Umm Saad sacó una pequeña pistola de agujas de su bolso.
—¡He dicho que sueltes a mi hijo!
—Señora —dije, levantando las manos para demostrar que no tenía nada que temer—, has fracasado. Guarda la pistola. Si persistes, ni la riqueza del caíd Reda te protegerá de la venganza de Friedlander Bey. Estoy seguro de que el interés de Abu Adil por ti ha llegado a su fin. En este momento sólo estás engañándote a ti misma.
Disparó dos o tres dardos al techo para demostrarme que estaba dispuesta a emplear el arma.
—Suelta a mi hijo —dijo bruscamente—. Vamos.
—No sé si puedo hacerlo —dije—. Estoy seguro de que Friedlander Bey deseará…
Oí un ruido como ¡zitt zitt! y vi que Umm Saad me había disparado. Respiré hondo esperando que la mordedura del dolor me indicara dónde me había herido, pero no sucedió. Su nerviosismo había frustrado sus propósitos incluso en esto.
Apuntó la pistola de agujas hacia Kmuzu, que seguía inmóvil, escudado aún por el cuerpo de Saad. Luego volvió a apuntarme a mí.
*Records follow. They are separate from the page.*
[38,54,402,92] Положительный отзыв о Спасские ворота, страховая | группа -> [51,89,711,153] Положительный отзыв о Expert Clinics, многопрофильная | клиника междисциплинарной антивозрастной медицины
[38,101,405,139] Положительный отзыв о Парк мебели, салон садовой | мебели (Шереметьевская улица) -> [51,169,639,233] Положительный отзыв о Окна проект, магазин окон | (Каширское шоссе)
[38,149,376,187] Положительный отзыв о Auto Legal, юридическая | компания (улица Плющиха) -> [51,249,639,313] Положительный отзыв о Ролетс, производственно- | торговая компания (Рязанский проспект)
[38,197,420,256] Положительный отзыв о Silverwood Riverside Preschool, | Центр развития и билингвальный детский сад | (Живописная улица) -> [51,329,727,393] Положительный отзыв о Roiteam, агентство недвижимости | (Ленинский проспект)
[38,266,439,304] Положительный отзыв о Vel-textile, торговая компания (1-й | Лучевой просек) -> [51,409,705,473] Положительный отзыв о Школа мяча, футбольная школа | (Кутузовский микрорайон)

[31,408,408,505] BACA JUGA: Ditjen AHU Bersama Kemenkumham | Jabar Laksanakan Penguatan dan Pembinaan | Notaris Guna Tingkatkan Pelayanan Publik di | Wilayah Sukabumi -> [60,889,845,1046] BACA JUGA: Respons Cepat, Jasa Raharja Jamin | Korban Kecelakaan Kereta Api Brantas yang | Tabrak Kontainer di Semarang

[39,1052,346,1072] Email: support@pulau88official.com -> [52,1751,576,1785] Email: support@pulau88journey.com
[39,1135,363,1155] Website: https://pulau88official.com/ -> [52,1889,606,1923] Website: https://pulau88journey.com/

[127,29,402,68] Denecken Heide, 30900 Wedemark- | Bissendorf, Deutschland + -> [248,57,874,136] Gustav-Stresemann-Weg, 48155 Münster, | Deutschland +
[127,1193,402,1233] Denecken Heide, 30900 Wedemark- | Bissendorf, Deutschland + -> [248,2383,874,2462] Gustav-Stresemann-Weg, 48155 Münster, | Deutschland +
Mientras tanto, la Roca Parlante se había interpuesto entre nosotros. Levantó una mano y la dejó caer contra el puño de Umm Saad, que soltó la pistola de agujas. Luego la Roca levantó la otra mano, apretando su enorme puño.
—No —grité.
Pero era tarde para detenerlo. De un poderoso revés derribó a Umm Saad al suelo. Vi un brillante reguero de sangre en su rostro por debajo de su labio partido. Yacía de espaldas, con la cabeza vuelta en un ángulo grotesco. Sabía que la Roca la había matado de un golpe.
—Ya van dos —dije.
Ahora podría dedicarme por completo a Abu Adil y a Umar, el juguete traidor del viejo.
—¡Hijo de perra! —gritó el muchacho. Forcejeó un momento y luego Kmuzu le permitió acercarse a ella. Se inclinó y acunó el cadáver de su madre—. Oh, madre, madre —murmuró llorando.
Kmuzu y yo dejamos que la llorase un instante.
—Saad, levántate —dije al fin.
Me miró. Creo que nunca he visto tanta malevolencia en el rostro de nadie.
—Os mataré —dijo—. Te lo prometo. A todos.
Kmuzu puso la mano sobre el hombro de Saad, pero el chico se libró de ella.
—Escucha a mi amo —dijo Kmuzu.
—No.
Entonces se lanzó rápidamente sobre la pistola de agujas de su madre. La Roca golpeó el brazo del chico. Saad cayó junto a su madre, sosteniéndose el brazo y sollozando.